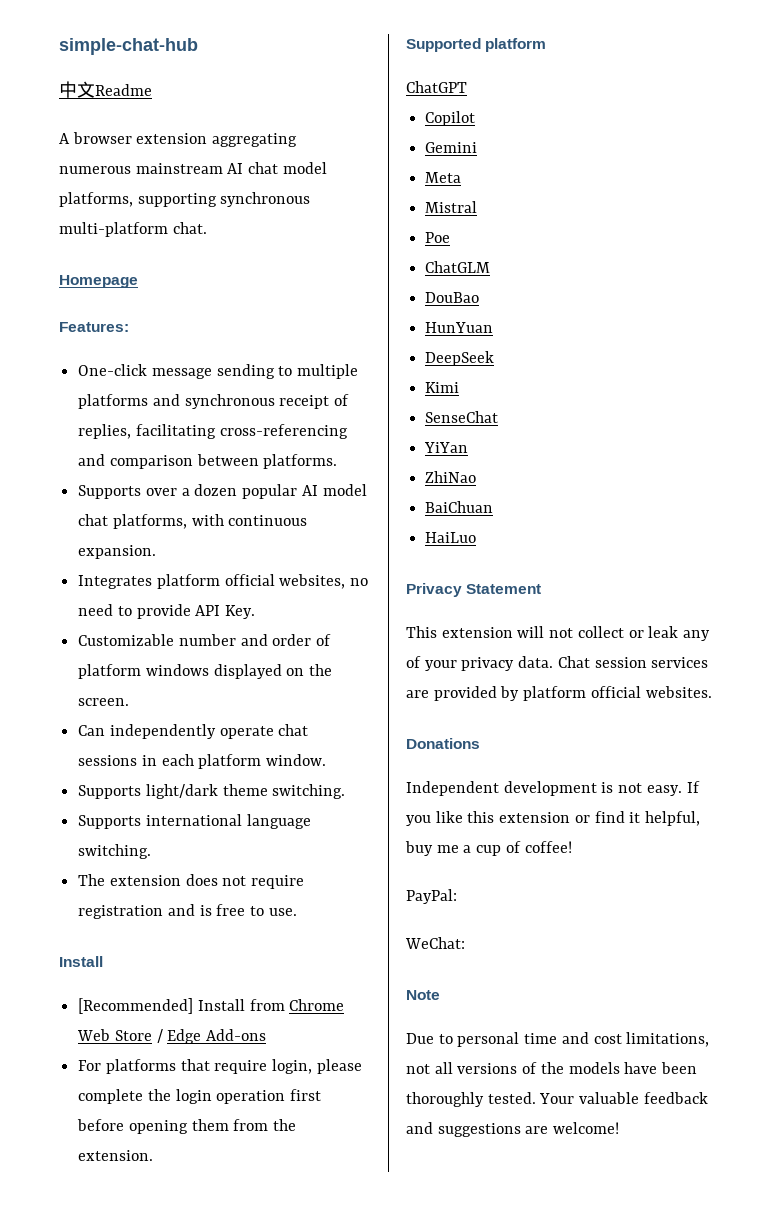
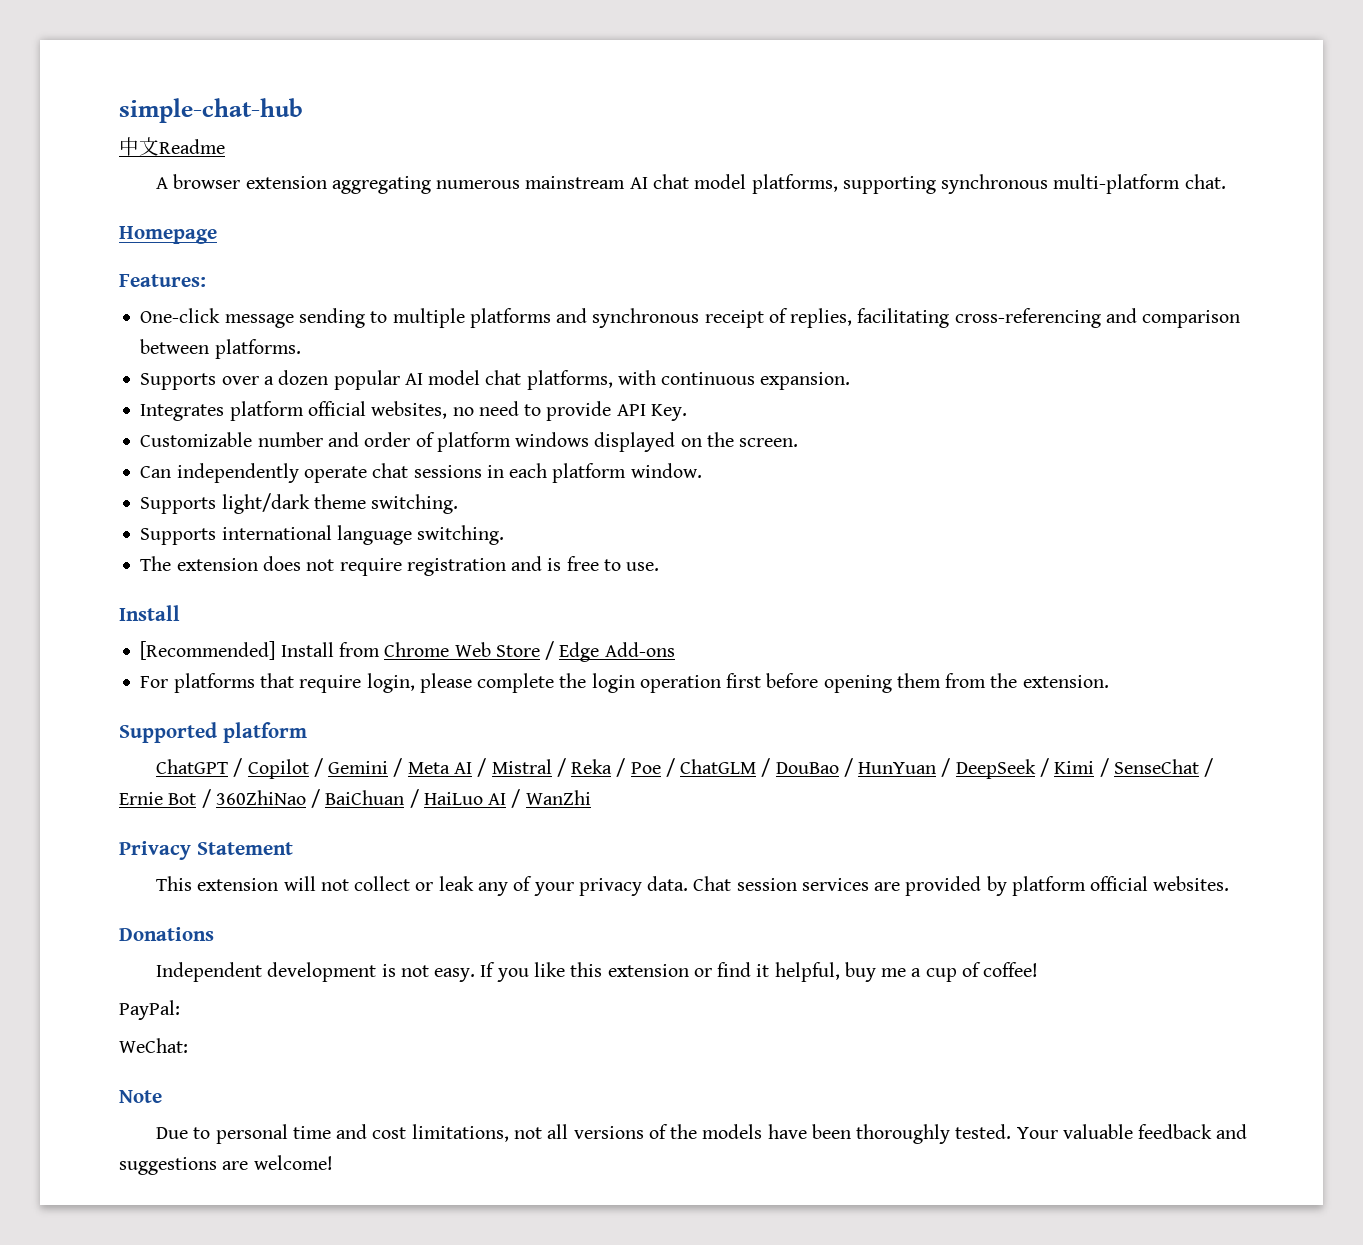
- ChatGPT
- Copilot
- Gemini
- Meta
- Mistral
- Poe
- ChatGLM
- DouBao
- HunYuan
- DeepSeek
- Kimi
- SenseChat
- YiYan
- ZhiNao
- BaiChuan
- HaiLuo
+ ChatGPT / Copilot / Gemini / Meta AI / Mistral / Reka / Poe / ChatGLM / DouBao / HunYuan / DeepSeek / Kimi / SenseChat / Ernie Bot / 360ZhiNao / BaiChuan / HaiLuo AI / WanZhi

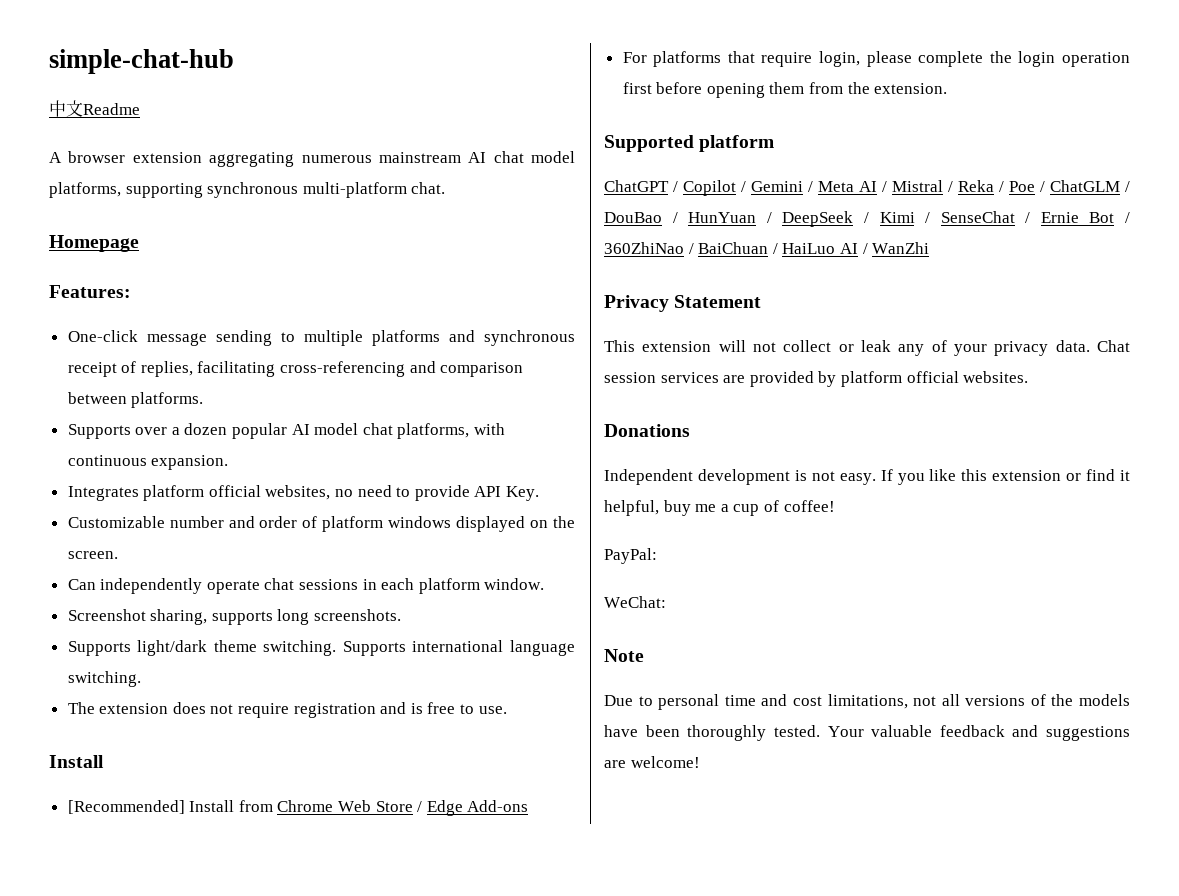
+ Screenshot sharing, supports long screenshots.
- Supports light/dark theme switching.
- Supports international language switching.
+ Supports light/dark theme switching. Supports international language switching.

# # # # #

▶ _Activity_
Tally every line in the listing that holds "ChatGLM" and answer with the total only.

▶ _Result for this exercise_
2